I’ve heard a lot of talk in Christian circles of earning the “favor” of God…this idea that if we’re good, if we tithe, if we ask for it in prayer (you have to ask confidently, though), we’ll earn cosmic points toward that raise or promotion at work, some random check in the mail, or be raised up relative to others in some way.  If I earn it, God will give me favor over others less deserving, those who don’t quite measure up, who don’t send in as much money as I do, or pray as forcefully as I do, or some other baloney.

In Luke 1, the angel Gabriel said to Mary, mother of Christ, “Mary, do not be afraid, you have won God’s favor,”   Perhaps she sent money to the historical equivalent of a televangelist.  No, I think this idea of favor is another thing altogether.   The rest of Mary’s story was one of great sacrifice and burden, hardly what today’s preachers promise.  What I hear today is if your heart is in the right place, God will make your life easy and give you money.  Contrast that with the life of Mary.  Despite her burdens, however, she is undoubtedly “blessed among women”.  Her favor was the grace of being Christ’s mother, and the Mother of humanity.  Our favor is also grace…and it’s not earned, it can’t be.  It’s not about us.  I like Richard Rohr’s take on this:

“The word favor doesn’t say anything about the recipient.  Favor says something about the one who is doing the favoring.  So it’s really not saying anything about Mary.  It’s saying something about God’s election of Mary.  She is one who is the absolutely perfect receiver, and refuses to play the “Lord, I am not worthy” card that had become normative in most biblical theophanies.  She just says, “Let it be done unto me” (Luke 1:38).  She lets God do all the giving.  Her job is just to receive such perfect giving.

God does not love you because you are good; God loves you because God is good. God does not love you because you are good; you are good because God loves you. ”

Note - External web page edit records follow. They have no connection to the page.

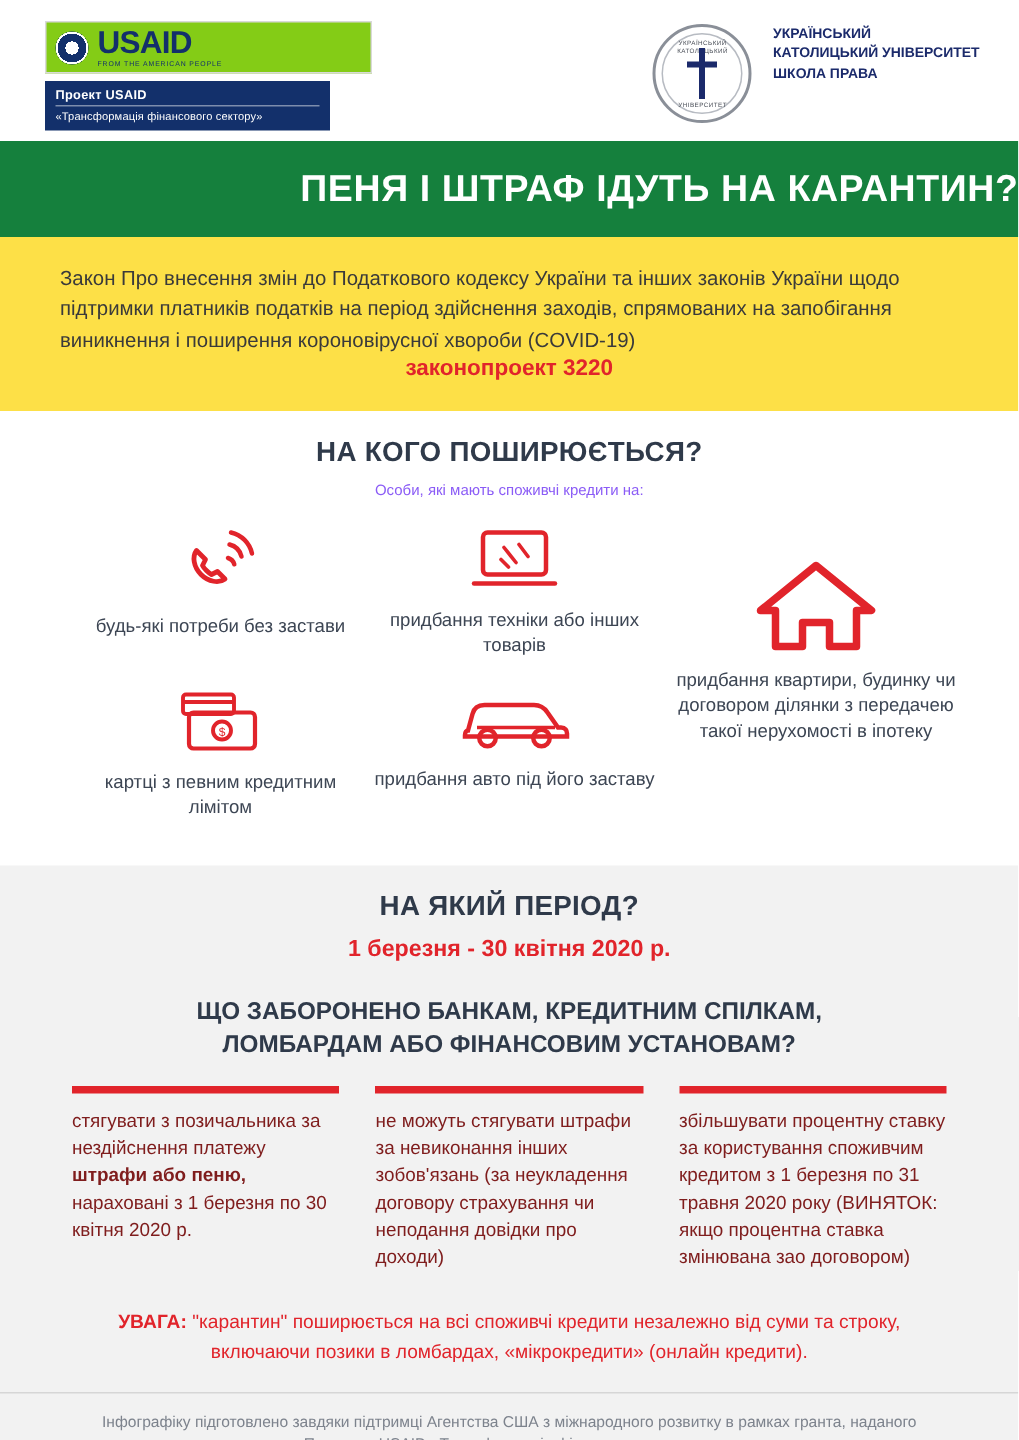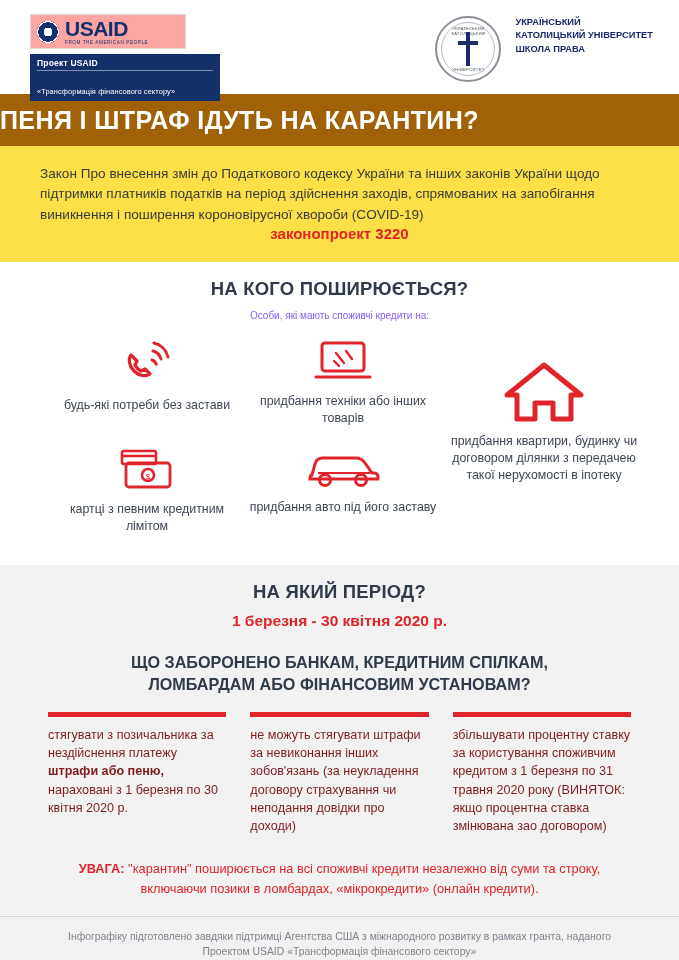"USAID" .usaid-logo { background: #fca5a5 -> #84cc16; width: 156px -> 218px }
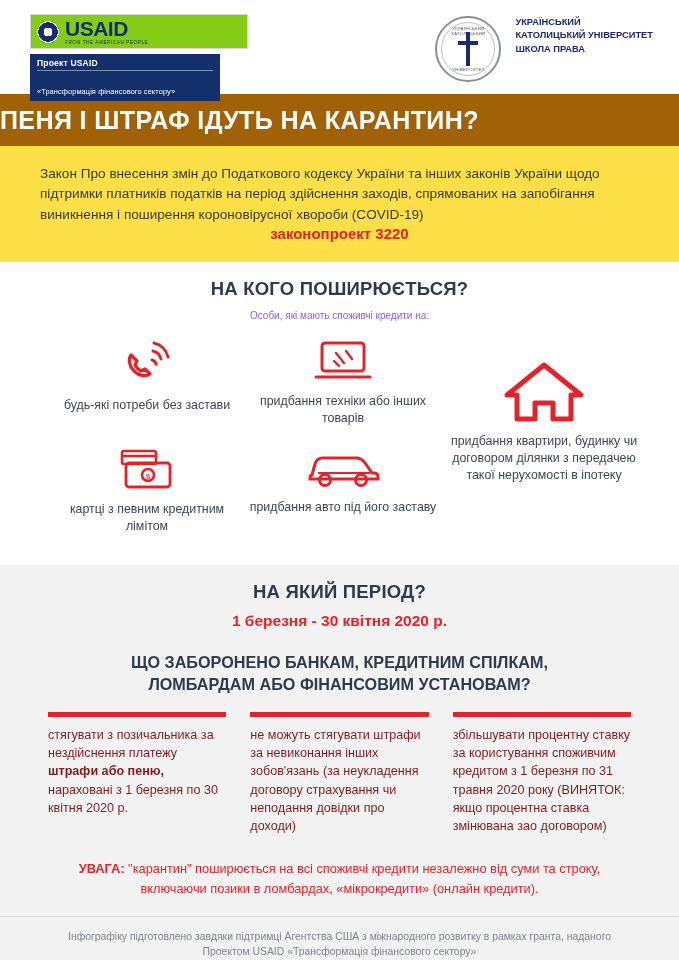"«Трансформація фінансового сектору»" .usaid-tagline .t2 { padding-top: 16px -> 2px }
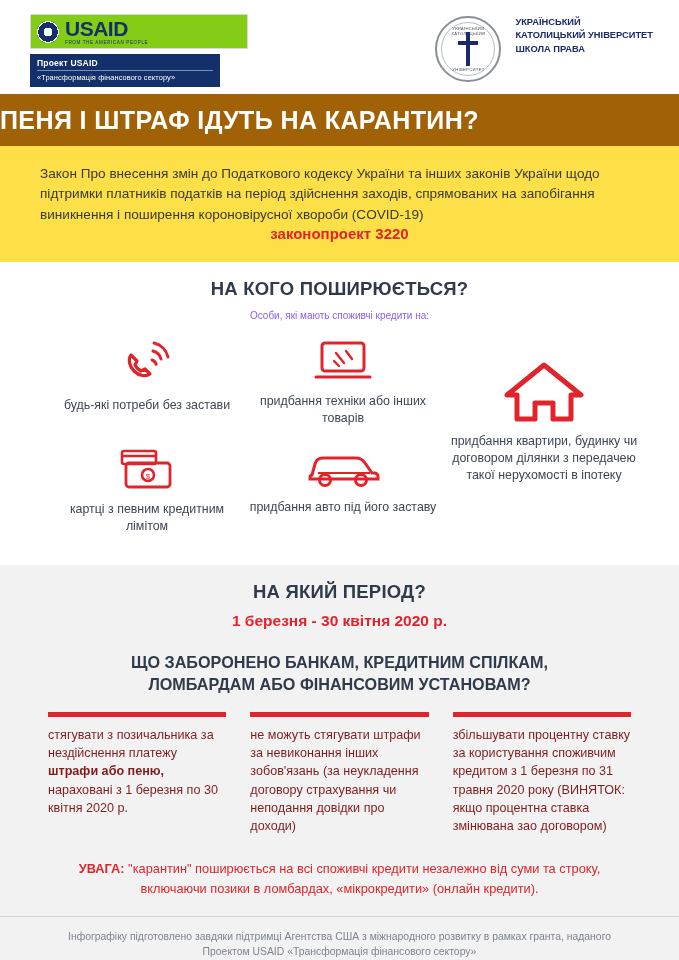"ПЕНЯ І ШТРАФ ІДУТЬ НА" .title-banner { background: #a16207 -> #15803d; height: 52px -> 64px; justify-content: flex-start -> flex-end }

-  Adapted from Things Hidden: Scripture as Spirituality, p 178

As a Protestant (though I’ve begun to question this label, as I have most others), I’ve tended to ignore Mary or trivialize her.  But, I recognize a maternal gap in my Christian experience.  I think as I’ve considered her pure response to God’s love and election, I’ve begun to recognize a call to listen.  I need a mother…I’m an angry Christian in an age of strange, narcissistic, even dangerous American Christianity.  Perhaps this mother, our Mother, is urging me to let go of my anger and really accept grace…to let life and the experience of it “be done unto me”.  I don’t know the implications of this, or what this should look like…thought I know deeply my call is to accept even those who have done hurt or harm in the name of Christ.

I am good because God loves me and calls me His son…I have His favor.  If I’m good, knowing too well the dark recesses of my own heart, then I must confess my own narcissism, for I’m quick to point out the faults of others.  Sometimes what we need to hear is heard best in the soft tones of a mother’s voice.